My speculation is that Serpent Mound was built or actively maintained by Native Americans who lived in that area much later than Squier and Davis or Putnam thought. Nineteenth century Americans (not of Native ancestry) tended to consider the people who they had displaced as not being builders of big structures. Putnam himself refers to
…the scattered bands of the last century [who] made their habitation on the spot, probably without any legendary knowledge or thought of the earlier worshipers at the shrine, over grown and half hidden by a forest which seventy years ago was of the same character as that on all the hills about.
In Putnam’s view, the more recent Native Americans were just a people who dwelt among the ruins of works built by others, not a people who built great works themselves. I speculate that he was not inclined to consider that more recent people built Serpent Mound, or at least maintained it up until some point in the more recent past—recent enough that no impressive forest of ancient, large trees greeted Squier and Davis in 1846. There may have been trees there in 1846—Putnam noted stumps, after all—but they were a relatively recent second growth.

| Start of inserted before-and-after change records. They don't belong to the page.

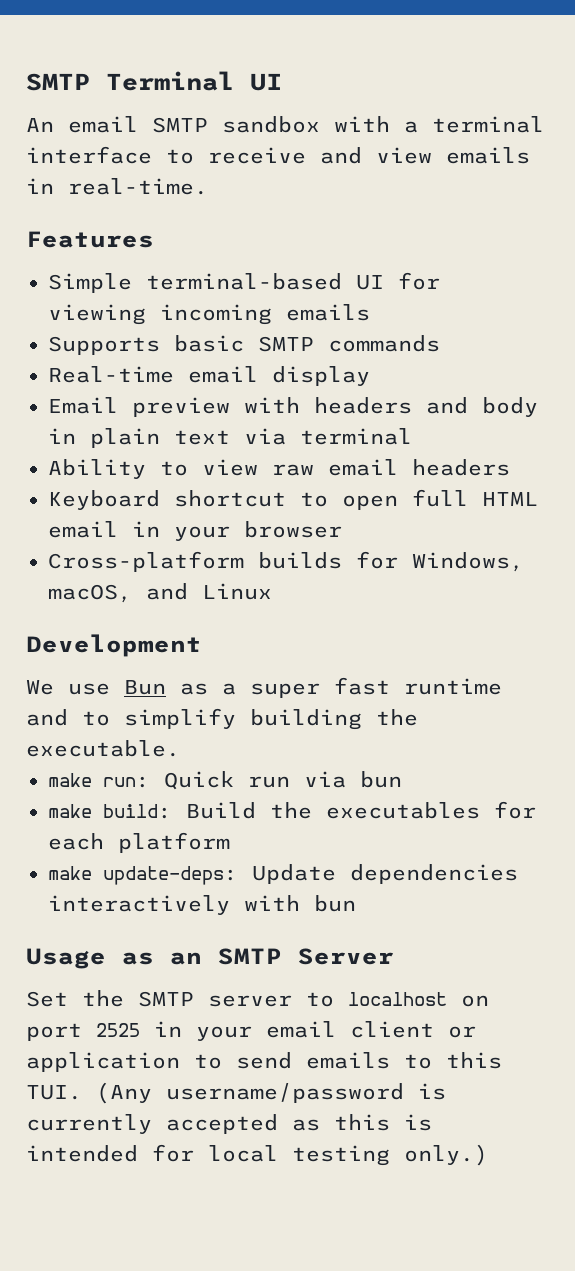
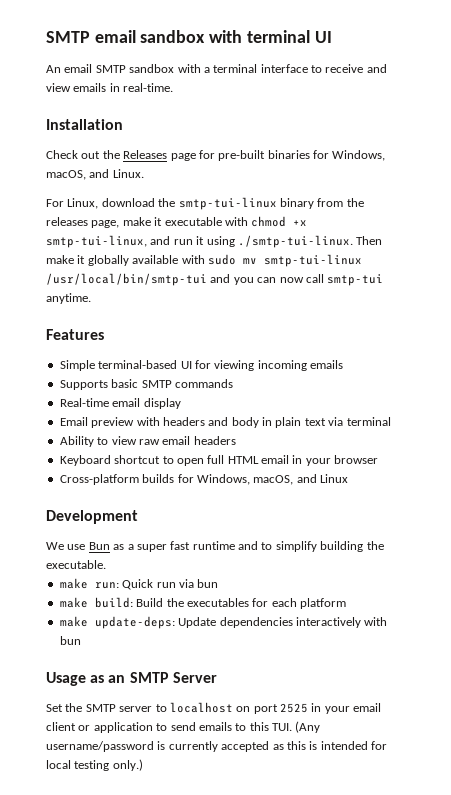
- SMTP Terminal UI
+ SMTP email sandbox with terminal UI
+ Installation
+ Check out the Releases page for pre-built binaries for Windows, macOS, and Linux.
+ For Linux, download the smtp-tui-linux binary from the releases page, make it executable with chmod +x smtp-tui-linux, and run it using ./smtp-tui-linux. Then make it globally available with sudo mv smtp-tui-linux /usr/local/bin/smtp-tui and you can now call smtp-tui anytime.

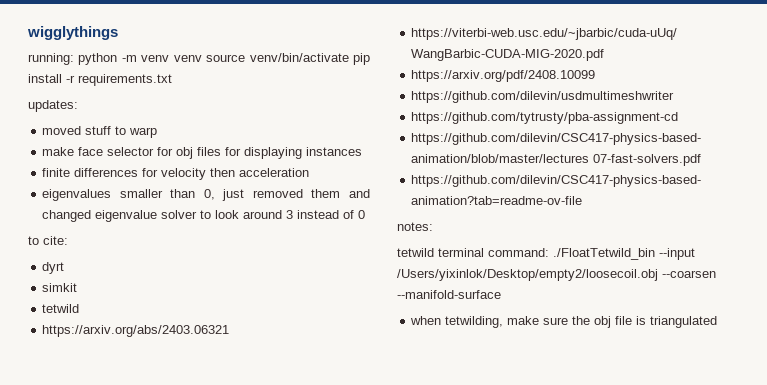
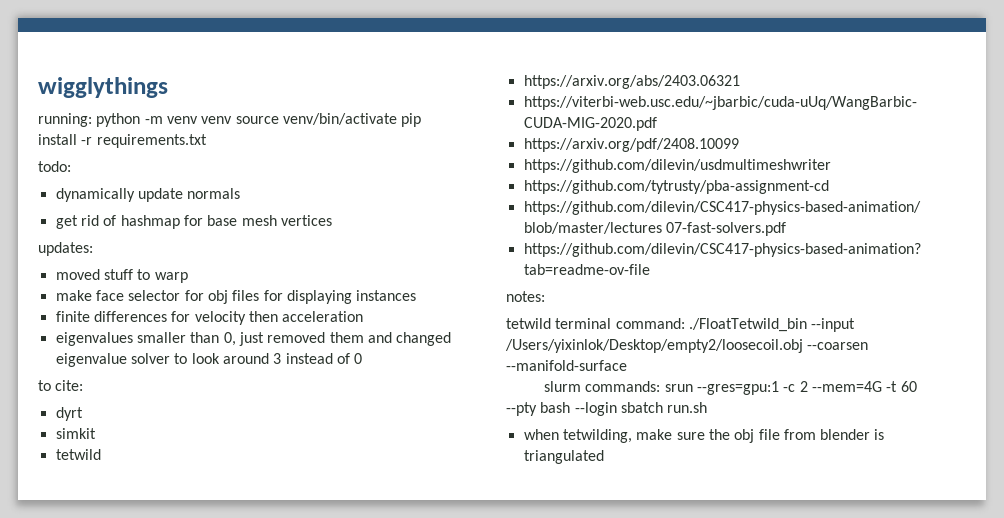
+ todo:
+ dynamically update normals
+ get rid of hashmap for base mesh vertices
+ slurm commands: srun --gres=gpu:1 -c 2 --mem=4G -t 60 --pty bash --login sbatch run.sh
- when tetwilding, make sure the obj file is triangulated
+ when tetwilding, make sure the obj file from blender is triangulated

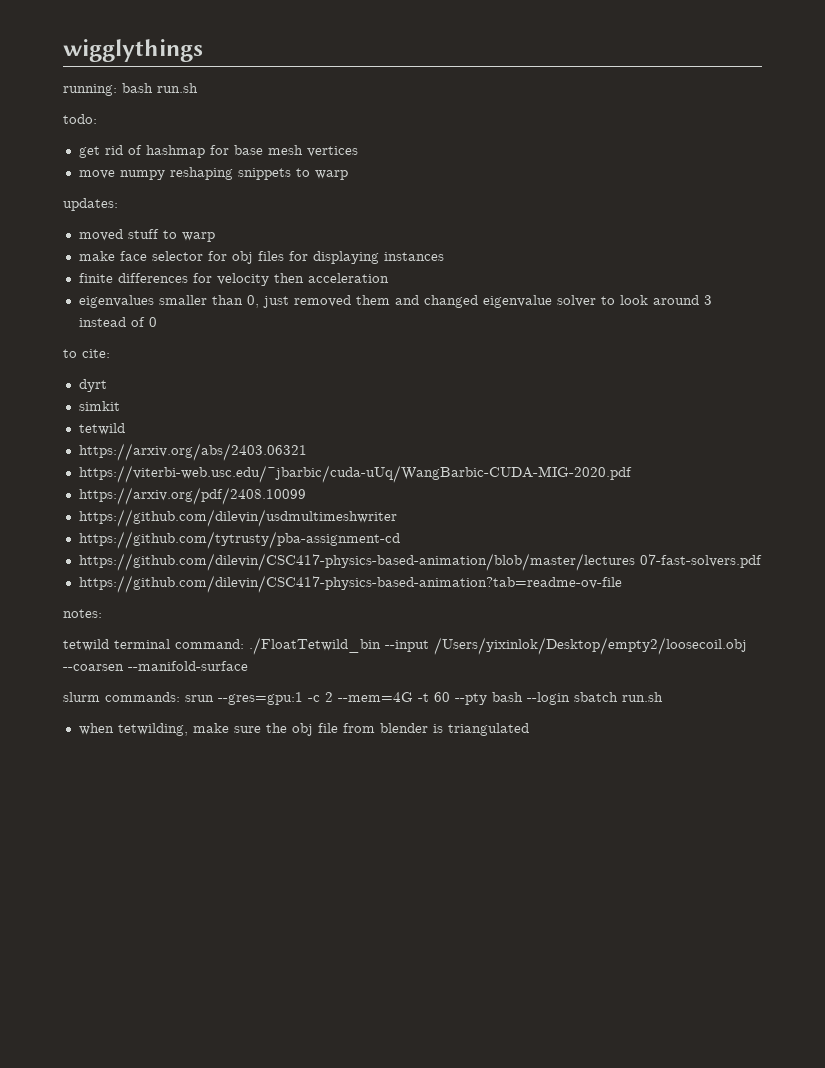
- running: python -m venv venv source venv/bin/activate pip install -r requirements.txt
+ running: bash run.sh
  todo:
- dynamically update normals
+ move numpy reshaping snippets to warp

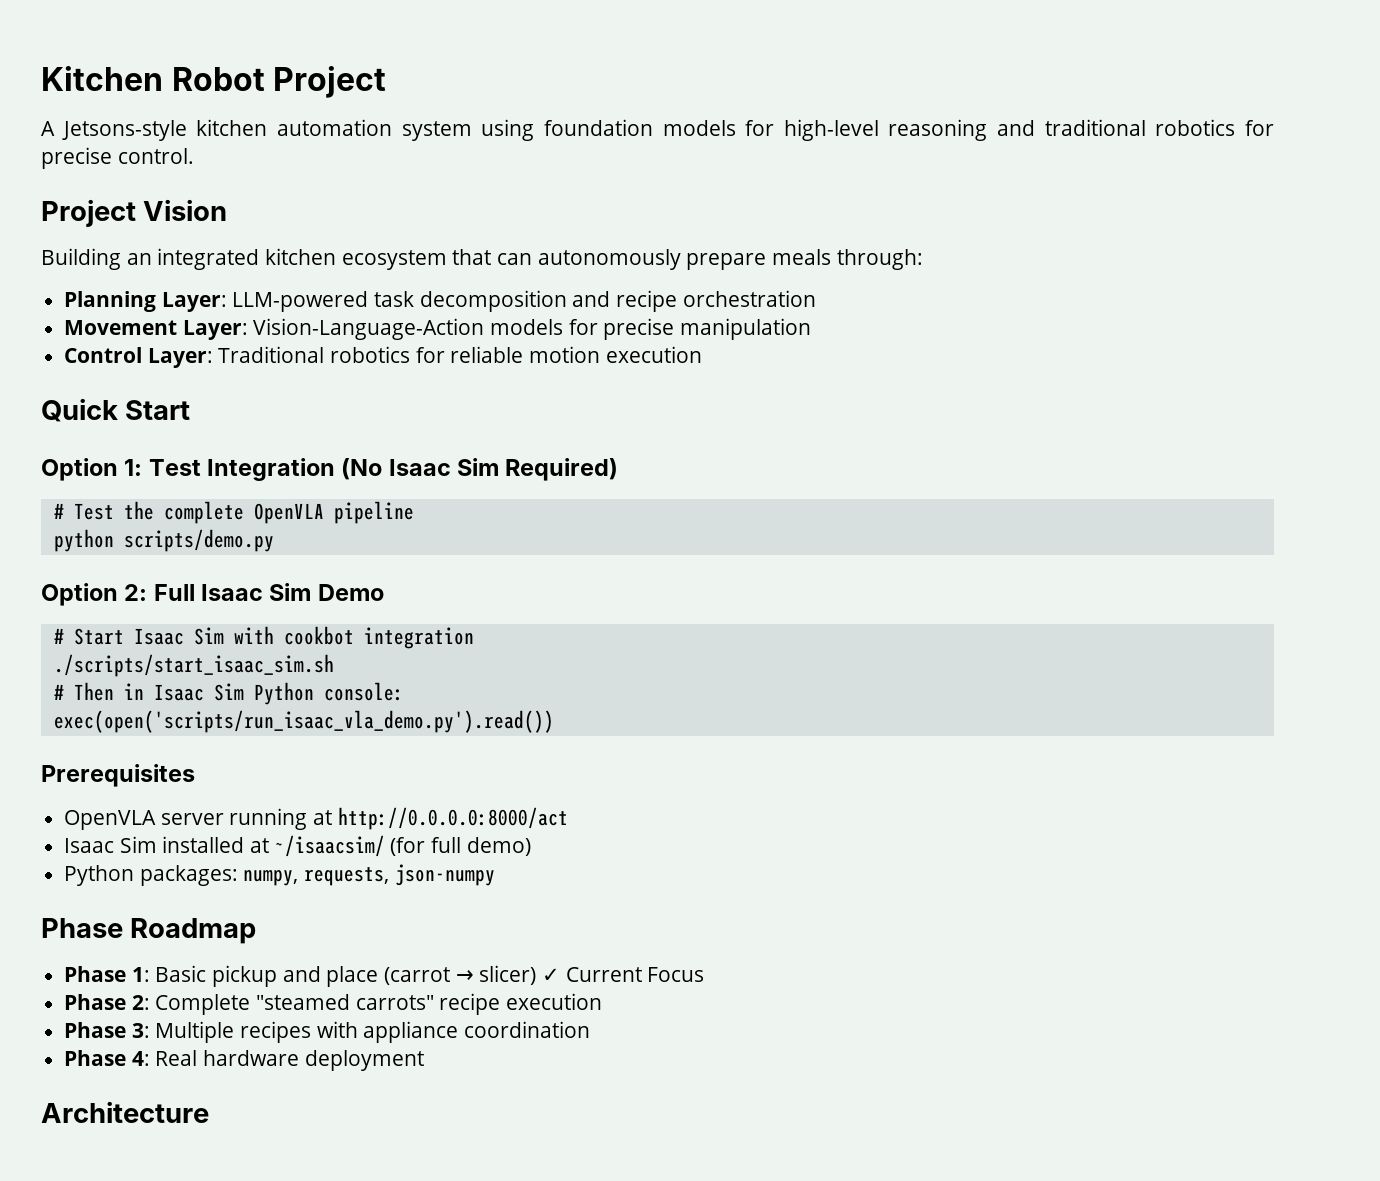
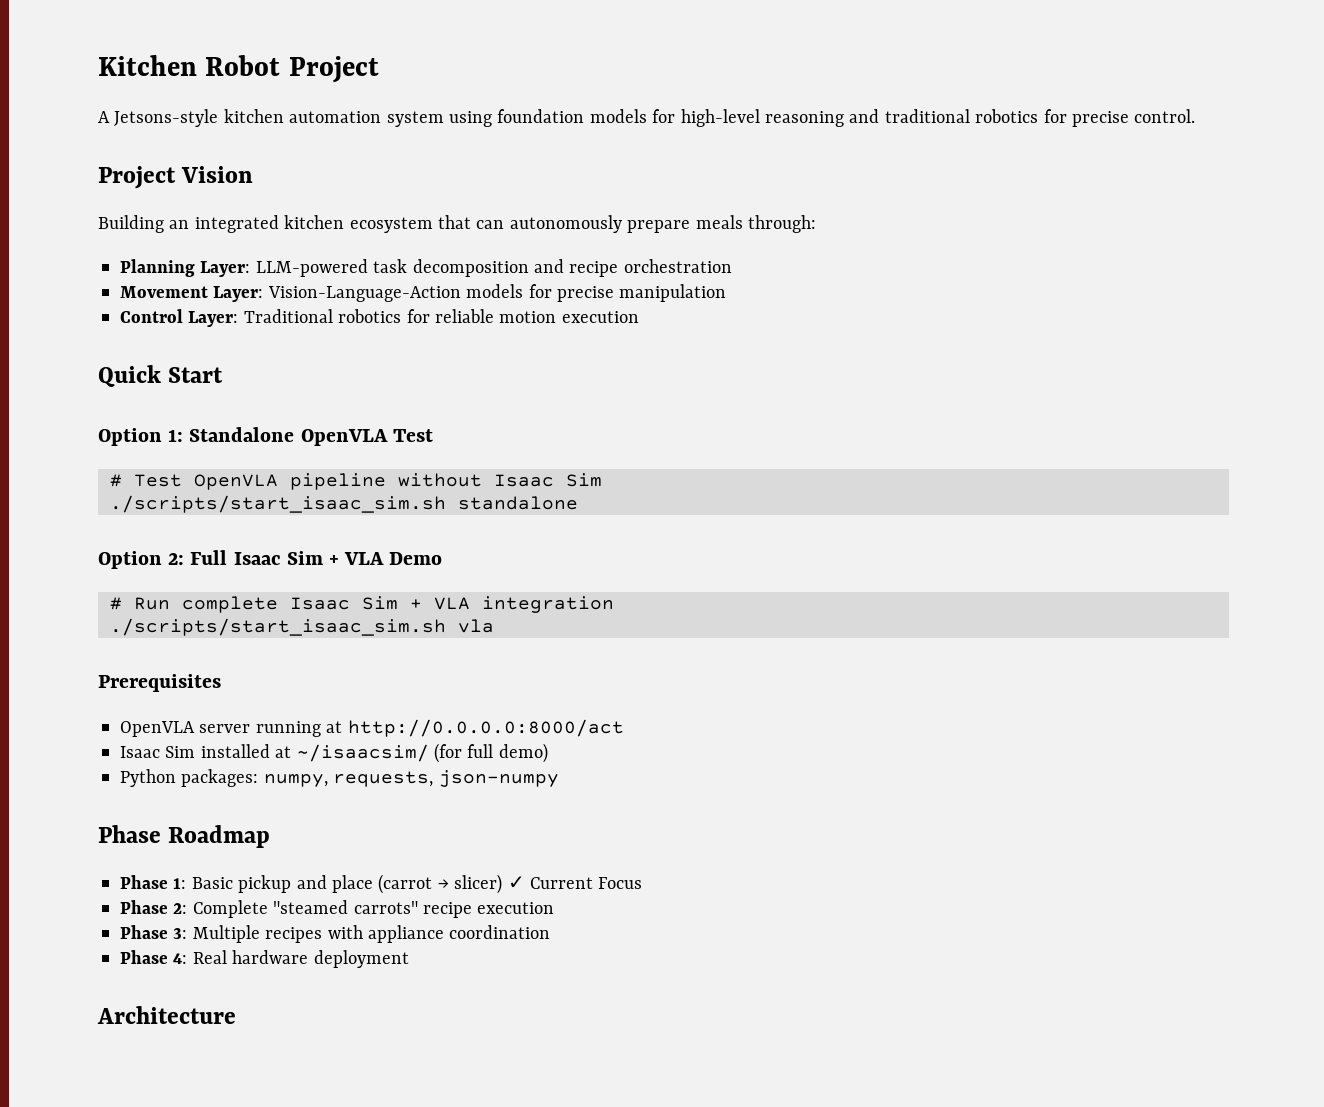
- Option 1: Test Integration (No Isaac Sim Required)
+ Option 1: Standalone OpenVLA Test
- # Test the complete OpenVLA pipeline
- python scripts/demo.py
+ # Test OpenVLA pipeline without Isaac Sim
+ ./scripts/start_isaac_sim.sh standalone
- Option 2: Full Isaac Sim Demo
+ Option 2: Full Isaac Sim + VLA Demo
- # Start Isaac Sim with cookbot integration
- ./scripts/start_isaac_sim.sh
- # Then in Isaac Sim Python console:
- exec(open('scripts/run_isaac_vla_demo.py').read())
+ # Run complete Isaac Sim + VLA integration
+ ./scripts/start_isaac_sim.sh vla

But such speculations aside, the point here is that there is a reason that the Ohio History Connection has so little to say about how old Serpent Mound is! Sometimes science can tell us things with great precision, as illustrated by the sun in St. Louis Bertrand Church. Sometimes science cannot tell us things with great precision, but still presents to us a highly persuasive argument, as illustrated by the trees at ‘Fort Hill’. And sometimes science can only tell us that “more work is needed to clarify” the matter in question—and the matter may in fact never be clarified.